À la lumière de cette citation, on pourrait proposer l’hypothèse de lecture suivante : Tout le non sens et l’absence de contrôle que les personnages ont sur leur vie, le fait qu’il sont dépossédés d’eux-mêmes, pourrait être une critique de notre mode de vie organisé et axé sur le travail. D’ailleurs, la plupart des personnages secondaires semblent être des automates ou des être programmés dans un but précis. D’abord, le schtroumpf farceur qui n’est là que pour offrir ces cadeaux explosifs à tous les passants, ensuite, le collectionneur de béquilles ou prothèses qui répète plusieurs fois la même phrase et dont la bouche s’empâte juste avant qu’il explose. De plus, celui qui confectionne le bras de chocolat semble mécanisé plus que tout autre, puisqu’il répète le même geste ou la même phrase jusqu’à ce que le personnage principal dise « OK », après quoi il peut passer à la prochaine action en l’attente du prochain « OK », et ainsi de suite.

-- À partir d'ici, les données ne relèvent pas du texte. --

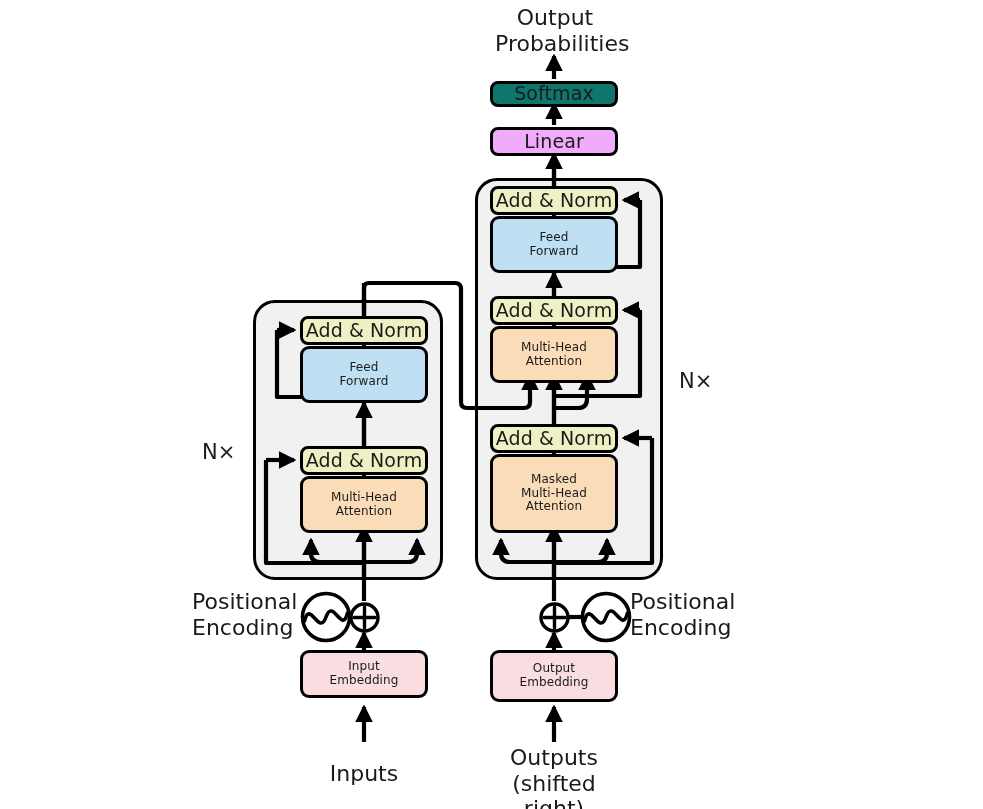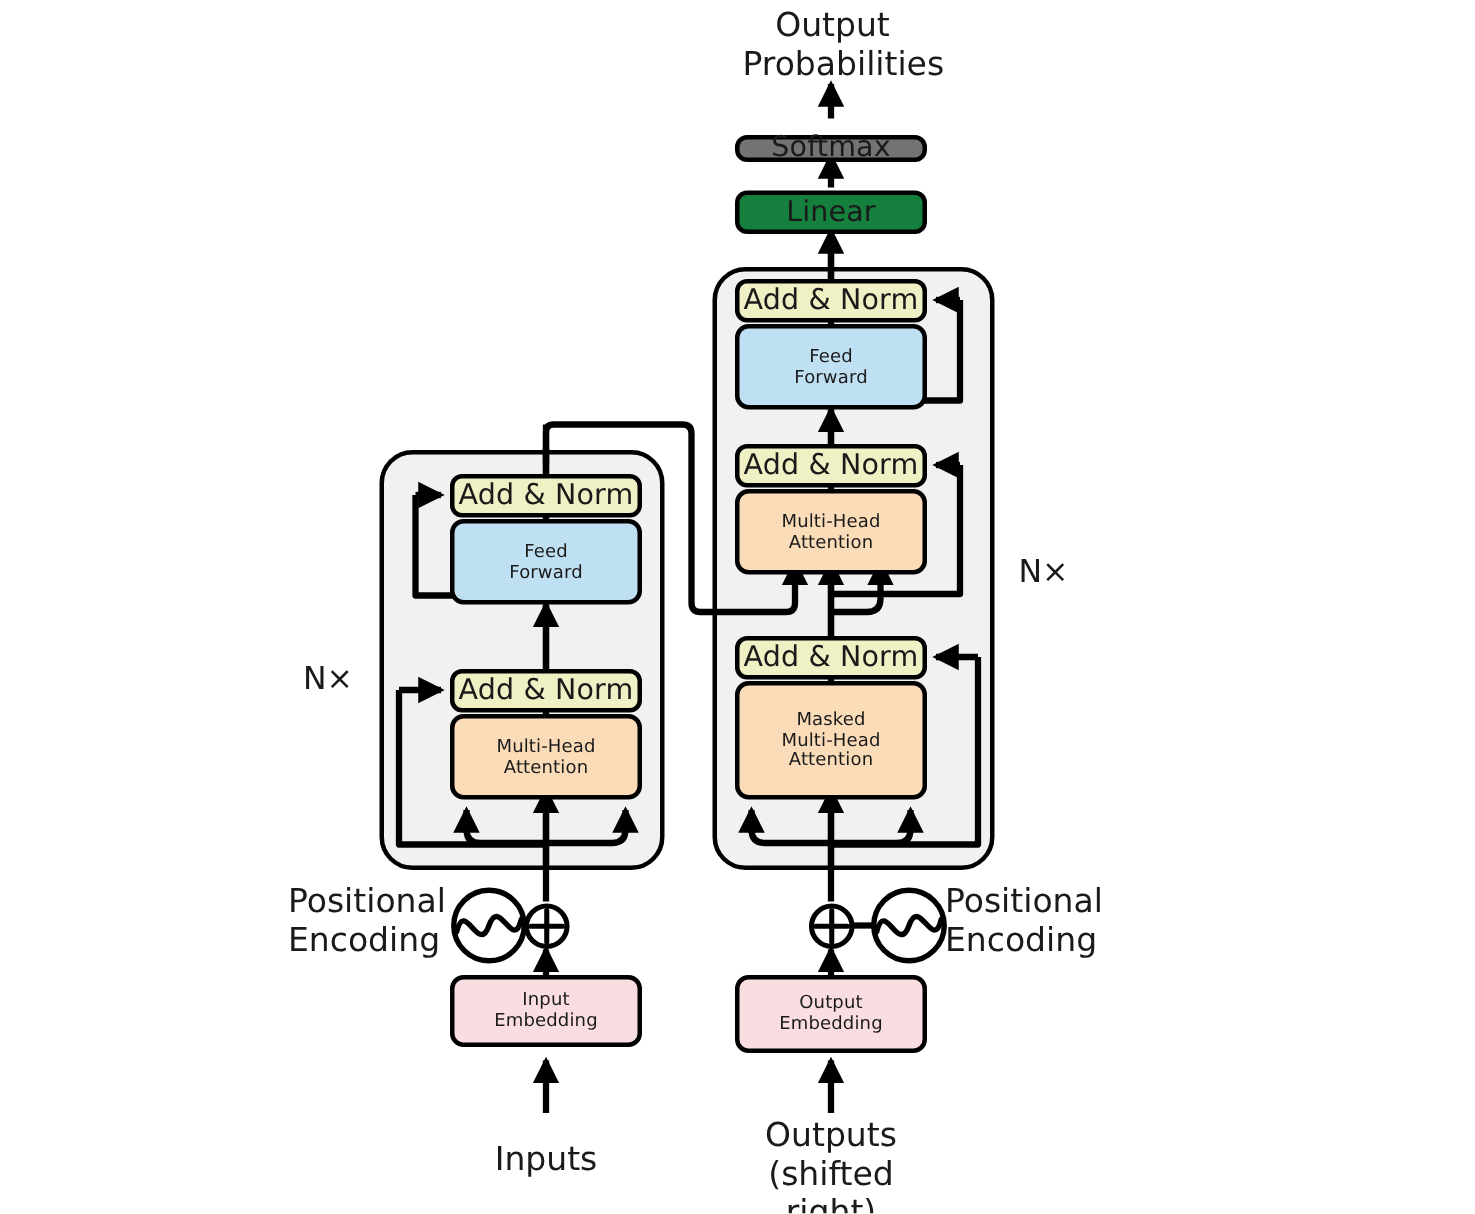--- a/index.html
+++ b/index.html
@@ -199,7 +199,7 @@
 
   <div class="node thin" style="left:490px; top:127px; width:128px; height:29px; background:#15803d;">Linear</div>
 
-  <div class="node thin" style="left:490px; top:90px; width:128px; height:18px; background:#737373;">Softmax</div>
+  <div class="node thin" style="left:490px; top:81px; width:128px; height:26px; background:#0f766e;">Softmax</div>
 
   <div class="freetext" style="left:495px; top:5px; width:120px; text-align:center;">Output
 Probabilities</div>

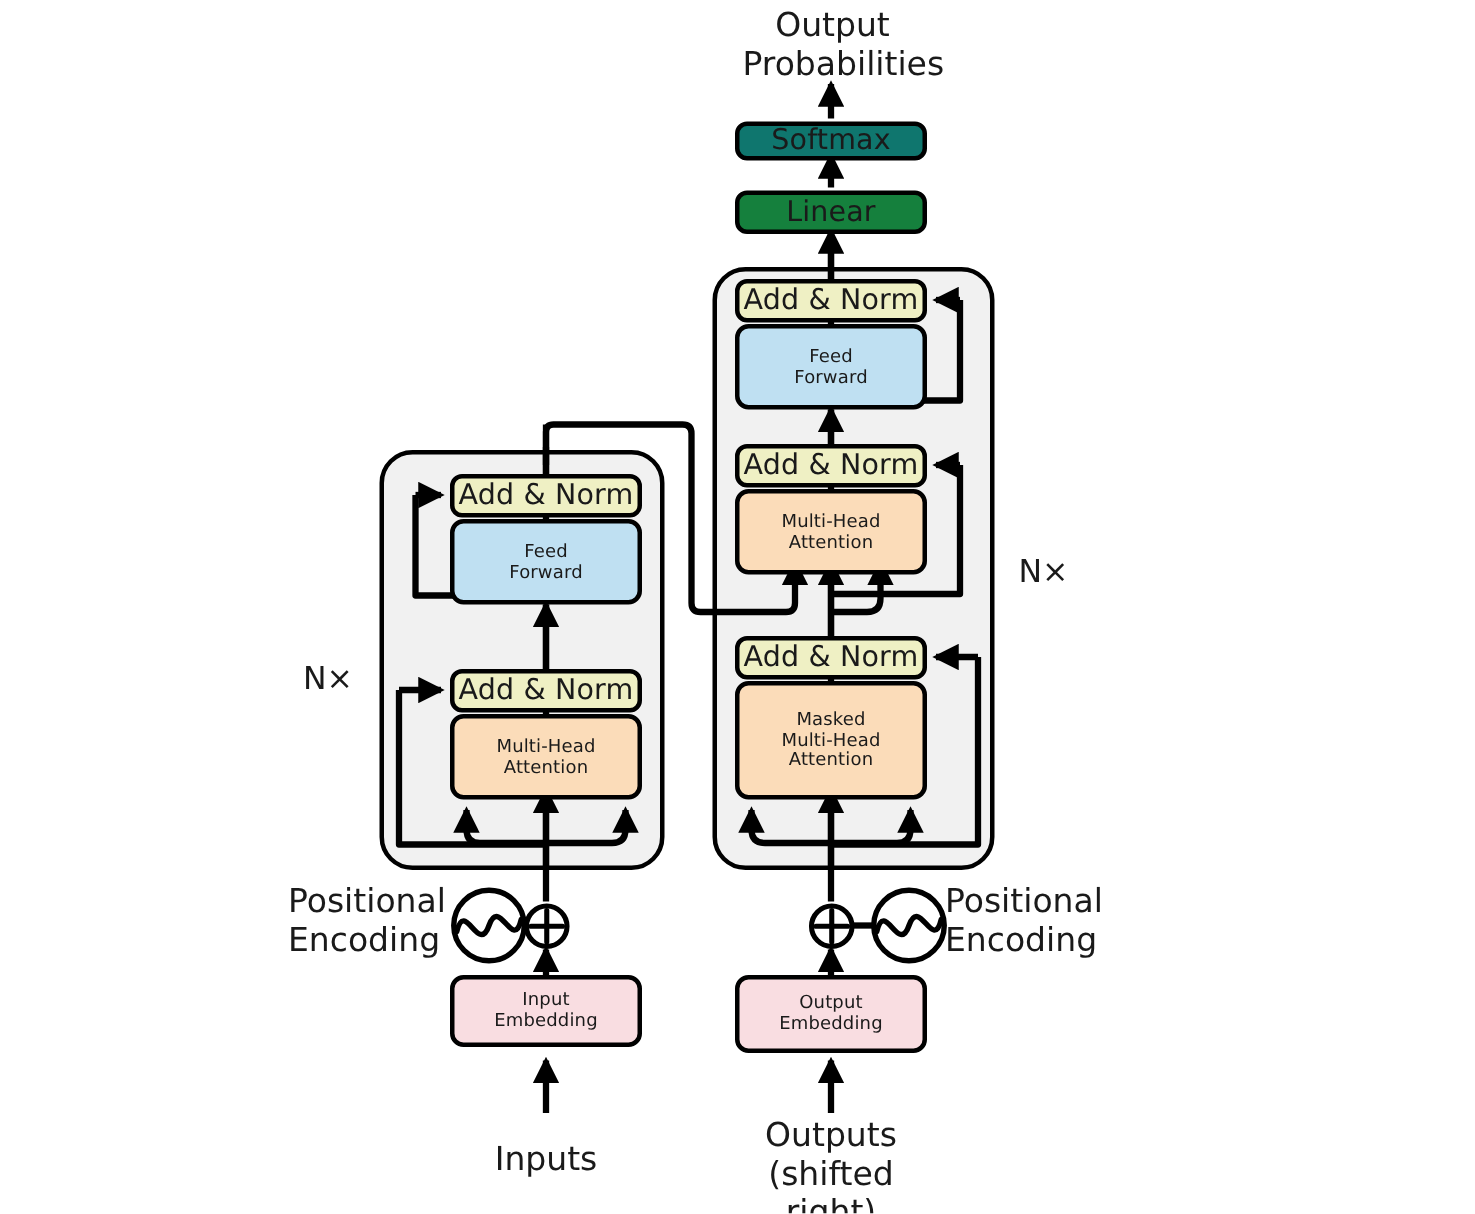--- a/index.html
+++ b/index.html
@@ -197,7 +197,7 @@
 
   <div class="nx" style="left:679px; top:369px;">N×</div>
 
-  <div class="node thin" style="left:490px; top:127px; width:128px; height:29px; background:#15803d;">Linear</div>
+  <div class="node thin" style="left:490px; top:127px; width:128px; height:29px; background:#f0abfc;">Linear</div>
 
   <div class="node thin" style="left:490px; top:81px; width:128px; height:26px; background:#0f766e;">Softmax</div>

Bien sûr, cela n’est qu’une proposition de lecture. Le récit n’est peut-être que pure folie où l’auteur s’amuse à déconstruire le genre narratif à la manière d’un anti-romancier. On n’a qu’à penser aux incessantes ruptures au sein de la narration, à la présence de différents genres à l’intérieur du récit, à l’usage de deux langues (avec le mandarin à la fin), à l’intertextualité (plusieurs œuvres littéraires ou artistiques sont citées, de même que sont présents des personnages issus d’autres univers fictionnels : schtroumpf farceur et personnages de Manga japonais), à la conscience qu’a le personnage de n’être qu’un personnage et enfin, aux nombreux commentaires méta-narratifs qui théâtralisent le texte et mettent de l’avant les rouages de la fiction.
Enfin, selon Sophie qui a déjà eu l’occasion de parler avec l’auteur, il s’agirait d’un univers de jeu vidéo… Tous ceux qui possèdent des copyrights sur le personnage principal seraient donc les joueurs qui le contrôlent? Et toutes les scènes interrompues qui constituent le récit seraient les différents tableaux de ce jeu.